Vodafone Live will rock European mobile market, says Forrester
28/10/2002
Vodafone's launch of Vodafone Live will do more than help the operator grow ARPU, according to Forrester Research, who assert the new offering will help boost i-mode user growth and push Nokia's European market share down.
Vodafone launched its new mobile internet service on Friday, Vodafone Live, in seven European countries. Subscribers will get a custom-designed Sharp GX10 camera phone and access to an exclusive bundle of picture messaging, chat, email, gaming, and content services delivered over GPRS. With Vodafone Live, Europe's largest mobile operator aims to steal affluent young adults from rivals and raise its average revenue per user.
According to Forrester, Vodafone Live's integrated devices, services, and always-on GPRS data transport form the killer cocktail needed to ignite mobile internet usage in Europe.

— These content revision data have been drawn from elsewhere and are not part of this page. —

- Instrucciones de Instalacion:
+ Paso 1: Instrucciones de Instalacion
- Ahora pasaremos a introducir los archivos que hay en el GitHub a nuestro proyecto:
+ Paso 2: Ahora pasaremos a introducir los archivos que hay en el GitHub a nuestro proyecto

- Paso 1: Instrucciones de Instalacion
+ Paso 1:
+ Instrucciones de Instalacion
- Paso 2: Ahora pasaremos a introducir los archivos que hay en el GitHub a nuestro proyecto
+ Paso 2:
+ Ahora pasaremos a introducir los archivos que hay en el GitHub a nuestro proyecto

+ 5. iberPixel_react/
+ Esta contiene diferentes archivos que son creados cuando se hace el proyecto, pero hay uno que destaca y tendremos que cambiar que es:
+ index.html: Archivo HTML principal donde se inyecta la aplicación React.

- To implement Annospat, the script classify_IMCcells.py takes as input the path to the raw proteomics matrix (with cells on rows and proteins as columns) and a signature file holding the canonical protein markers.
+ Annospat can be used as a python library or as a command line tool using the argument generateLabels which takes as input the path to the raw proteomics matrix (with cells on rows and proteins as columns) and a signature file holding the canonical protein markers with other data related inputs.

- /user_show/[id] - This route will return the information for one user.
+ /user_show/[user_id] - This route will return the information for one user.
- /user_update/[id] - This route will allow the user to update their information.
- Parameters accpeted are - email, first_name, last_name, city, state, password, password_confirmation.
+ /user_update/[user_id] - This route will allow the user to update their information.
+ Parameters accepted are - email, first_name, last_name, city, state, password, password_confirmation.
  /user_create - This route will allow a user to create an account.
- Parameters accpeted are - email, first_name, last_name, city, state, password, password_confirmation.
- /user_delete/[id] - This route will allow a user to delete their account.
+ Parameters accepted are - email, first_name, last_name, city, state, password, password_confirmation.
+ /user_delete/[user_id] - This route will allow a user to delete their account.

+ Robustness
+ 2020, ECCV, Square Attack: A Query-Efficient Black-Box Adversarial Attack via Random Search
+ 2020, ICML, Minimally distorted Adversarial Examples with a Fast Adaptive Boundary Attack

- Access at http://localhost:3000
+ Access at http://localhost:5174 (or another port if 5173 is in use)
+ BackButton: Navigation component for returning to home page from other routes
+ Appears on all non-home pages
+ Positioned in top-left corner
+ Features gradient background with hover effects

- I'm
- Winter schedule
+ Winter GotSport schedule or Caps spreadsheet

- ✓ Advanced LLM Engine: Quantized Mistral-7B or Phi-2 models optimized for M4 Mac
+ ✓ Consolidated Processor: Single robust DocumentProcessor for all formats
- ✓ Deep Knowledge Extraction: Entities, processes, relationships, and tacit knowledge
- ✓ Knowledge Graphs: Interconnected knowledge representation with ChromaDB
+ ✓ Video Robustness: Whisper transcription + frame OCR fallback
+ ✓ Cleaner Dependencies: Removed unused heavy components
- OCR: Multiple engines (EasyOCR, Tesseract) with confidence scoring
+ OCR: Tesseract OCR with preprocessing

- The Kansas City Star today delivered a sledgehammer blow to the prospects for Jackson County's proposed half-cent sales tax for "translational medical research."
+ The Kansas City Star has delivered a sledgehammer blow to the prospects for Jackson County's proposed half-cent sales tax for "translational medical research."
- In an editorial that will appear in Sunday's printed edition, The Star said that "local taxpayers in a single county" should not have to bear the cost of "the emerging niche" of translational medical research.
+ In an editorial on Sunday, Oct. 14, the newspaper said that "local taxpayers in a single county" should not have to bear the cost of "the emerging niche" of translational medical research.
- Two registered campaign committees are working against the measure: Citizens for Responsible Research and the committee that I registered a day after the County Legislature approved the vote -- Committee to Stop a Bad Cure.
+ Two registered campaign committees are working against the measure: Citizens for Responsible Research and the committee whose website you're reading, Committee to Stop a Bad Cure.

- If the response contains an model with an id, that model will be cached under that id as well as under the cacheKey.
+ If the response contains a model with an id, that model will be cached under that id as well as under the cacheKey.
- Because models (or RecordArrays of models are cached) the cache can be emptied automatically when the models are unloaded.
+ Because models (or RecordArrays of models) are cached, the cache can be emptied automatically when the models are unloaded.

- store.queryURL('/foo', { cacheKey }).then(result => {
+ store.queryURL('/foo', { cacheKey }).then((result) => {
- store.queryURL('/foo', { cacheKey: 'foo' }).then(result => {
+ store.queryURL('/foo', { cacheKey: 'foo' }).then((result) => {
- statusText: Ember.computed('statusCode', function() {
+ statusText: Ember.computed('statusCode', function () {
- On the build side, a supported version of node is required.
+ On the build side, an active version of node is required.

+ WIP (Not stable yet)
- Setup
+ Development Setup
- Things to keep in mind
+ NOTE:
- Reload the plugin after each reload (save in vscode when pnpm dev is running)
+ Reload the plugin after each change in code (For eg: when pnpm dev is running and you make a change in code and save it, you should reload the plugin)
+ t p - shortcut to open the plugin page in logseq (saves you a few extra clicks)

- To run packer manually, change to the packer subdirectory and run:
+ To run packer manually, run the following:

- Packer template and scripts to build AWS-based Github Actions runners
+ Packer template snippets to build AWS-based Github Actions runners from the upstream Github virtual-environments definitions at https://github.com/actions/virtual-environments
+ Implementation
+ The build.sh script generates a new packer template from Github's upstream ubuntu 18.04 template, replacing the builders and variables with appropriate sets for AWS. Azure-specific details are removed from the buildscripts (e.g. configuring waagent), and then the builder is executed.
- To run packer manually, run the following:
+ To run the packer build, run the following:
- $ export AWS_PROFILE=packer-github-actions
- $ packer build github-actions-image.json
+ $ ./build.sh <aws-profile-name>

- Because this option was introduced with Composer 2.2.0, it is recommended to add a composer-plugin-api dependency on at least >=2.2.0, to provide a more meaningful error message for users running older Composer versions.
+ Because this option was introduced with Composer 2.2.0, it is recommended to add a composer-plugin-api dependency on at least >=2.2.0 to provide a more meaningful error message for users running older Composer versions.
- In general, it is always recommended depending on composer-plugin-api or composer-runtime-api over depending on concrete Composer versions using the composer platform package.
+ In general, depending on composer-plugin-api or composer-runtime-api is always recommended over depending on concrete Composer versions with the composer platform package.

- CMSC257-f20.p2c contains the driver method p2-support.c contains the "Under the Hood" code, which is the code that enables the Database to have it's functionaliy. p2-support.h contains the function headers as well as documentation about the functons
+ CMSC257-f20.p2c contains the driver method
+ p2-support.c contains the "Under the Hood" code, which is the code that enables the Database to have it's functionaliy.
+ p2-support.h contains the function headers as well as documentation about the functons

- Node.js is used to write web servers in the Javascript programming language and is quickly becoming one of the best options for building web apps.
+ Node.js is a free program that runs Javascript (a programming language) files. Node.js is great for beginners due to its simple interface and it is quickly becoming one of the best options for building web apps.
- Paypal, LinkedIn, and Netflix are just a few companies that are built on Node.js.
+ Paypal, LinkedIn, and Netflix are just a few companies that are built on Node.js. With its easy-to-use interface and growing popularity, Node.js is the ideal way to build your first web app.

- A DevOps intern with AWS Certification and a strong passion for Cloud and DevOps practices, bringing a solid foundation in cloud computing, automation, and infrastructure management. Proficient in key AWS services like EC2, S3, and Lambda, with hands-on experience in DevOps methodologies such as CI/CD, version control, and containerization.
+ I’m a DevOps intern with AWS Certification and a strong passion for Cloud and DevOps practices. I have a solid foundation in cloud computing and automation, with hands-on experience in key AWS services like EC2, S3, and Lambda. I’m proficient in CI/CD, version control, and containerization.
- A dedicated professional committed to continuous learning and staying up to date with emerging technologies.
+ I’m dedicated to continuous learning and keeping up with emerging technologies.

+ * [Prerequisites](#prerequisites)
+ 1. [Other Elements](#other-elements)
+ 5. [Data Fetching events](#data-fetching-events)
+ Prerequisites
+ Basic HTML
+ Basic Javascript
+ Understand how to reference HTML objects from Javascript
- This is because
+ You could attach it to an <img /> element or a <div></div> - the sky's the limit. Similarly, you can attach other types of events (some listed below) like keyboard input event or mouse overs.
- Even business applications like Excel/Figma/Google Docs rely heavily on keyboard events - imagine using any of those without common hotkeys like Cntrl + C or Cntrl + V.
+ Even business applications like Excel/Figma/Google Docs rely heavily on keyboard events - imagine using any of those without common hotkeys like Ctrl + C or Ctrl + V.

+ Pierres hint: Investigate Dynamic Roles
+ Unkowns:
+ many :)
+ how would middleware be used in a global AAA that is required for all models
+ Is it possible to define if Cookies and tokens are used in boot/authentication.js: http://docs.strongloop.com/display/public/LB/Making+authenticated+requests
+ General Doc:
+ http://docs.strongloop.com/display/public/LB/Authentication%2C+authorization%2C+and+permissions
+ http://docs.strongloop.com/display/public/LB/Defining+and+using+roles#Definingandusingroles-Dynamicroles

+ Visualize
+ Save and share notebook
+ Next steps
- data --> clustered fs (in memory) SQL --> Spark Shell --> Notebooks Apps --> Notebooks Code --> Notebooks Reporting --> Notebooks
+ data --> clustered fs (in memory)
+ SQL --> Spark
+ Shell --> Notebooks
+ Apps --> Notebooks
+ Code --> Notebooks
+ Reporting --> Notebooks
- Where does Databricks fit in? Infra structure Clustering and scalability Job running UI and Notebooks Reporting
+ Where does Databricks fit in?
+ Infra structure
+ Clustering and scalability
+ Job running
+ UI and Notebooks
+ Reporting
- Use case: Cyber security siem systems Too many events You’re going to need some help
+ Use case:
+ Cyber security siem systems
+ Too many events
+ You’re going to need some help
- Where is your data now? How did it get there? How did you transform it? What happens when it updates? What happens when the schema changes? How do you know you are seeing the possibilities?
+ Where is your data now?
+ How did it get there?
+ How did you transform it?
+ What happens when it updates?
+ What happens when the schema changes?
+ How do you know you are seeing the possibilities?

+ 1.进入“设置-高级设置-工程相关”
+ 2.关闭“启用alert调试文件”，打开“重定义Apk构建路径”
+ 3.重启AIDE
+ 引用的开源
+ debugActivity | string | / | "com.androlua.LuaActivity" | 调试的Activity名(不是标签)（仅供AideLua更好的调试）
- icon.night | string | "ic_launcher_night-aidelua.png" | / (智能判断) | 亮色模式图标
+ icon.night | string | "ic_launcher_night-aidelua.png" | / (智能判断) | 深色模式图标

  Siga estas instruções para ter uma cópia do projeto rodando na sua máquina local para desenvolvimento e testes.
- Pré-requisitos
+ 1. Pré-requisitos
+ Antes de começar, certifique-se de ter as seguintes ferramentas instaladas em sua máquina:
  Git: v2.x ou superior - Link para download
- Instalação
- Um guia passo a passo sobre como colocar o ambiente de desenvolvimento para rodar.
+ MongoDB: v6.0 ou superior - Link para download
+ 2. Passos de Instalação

The impact will be fourfold, says the group - i-mode sales will surge, T-Mobile and O2 will wait for 3G, Nokia will lose market share, and Vodafone Live prices will drop.
Vodafone Live is a functional equivalent to the integrated i-mode services imported from Japan by KPN in the Netherlands, Germany, and Belgium. Michelle de Lussanet, Senior Analyst with Forrester Research, "Vodafone's large-scale marketing assault will raise awareness for what consumers perceive only as cool mobile services delivered to snazzy, colour-screen phones - driving customer gains not only for Vodafone but for i-mode providers KPN, Bouygues, and Telefónica as well. Japan saw the same effect in late 1999 when KDDI and J-Phone launched their mobile internet services ezWeb and J-Sky, respectively, raising awareness that helped first-to-market NTT DoCoMo triple its i-mode subscriber numbers in six months."
What about the three Pan-European operators that haven't launched integrated mobile internet services yet? Orange recently launched the SPV Microsoft smartphone into the consumer market, capable of taking pictures, email, IM, and browsing - which says Forrester gives it a credible but less tightly integrated offering. T-Mobile and O2, however, say the group have shared no comparable plans. "We believe that neither operator will blow its marketing budget so close to Vodafone's launch of Live and will instead wait to leapfrog their competition with an offering based on UMTS technology in late 2003," de Lussanet adds.
"To win the Vodafone Live contract, Sharp gave up all control of the handset it delivered: The GX10 supports Vodafone's content standards to the letter, sports a dedicated "Vodafone Live" button, and comes emblazoned with a Vodafone logo. NEC and Samsung agreed to the same subordinate role to win a contract from Hutchison 3G for 2m UMTS handsets. As operators look to dictate phone features and standards, incumbent manufacturers like Nokia that refuse them will suffer: Forrester believes that continued resistance to operators' commands will pull Nokia's European market share toward 30 per cent in Q4 2003, down from 36 per cent today," continues de Lussanet.
Forrester considers that Vodafone Live costs too much for the twentysomethings it targets: Phones start at E299; usage fees include E5 per month for the smallest bundle of data transfer, E1.50 euros per ringtone downloaded, and E5.00 per game downloaded. "By the end of the year, we expect Vodafone to slash prices to levels that match its i-mode competitors - KPN charges only E49 for the handset, down from E199 euros at launch eight months ago, and E2 per month buys KPN's i-mode users unlimited ring-tone downloads," concludes de Lussanet.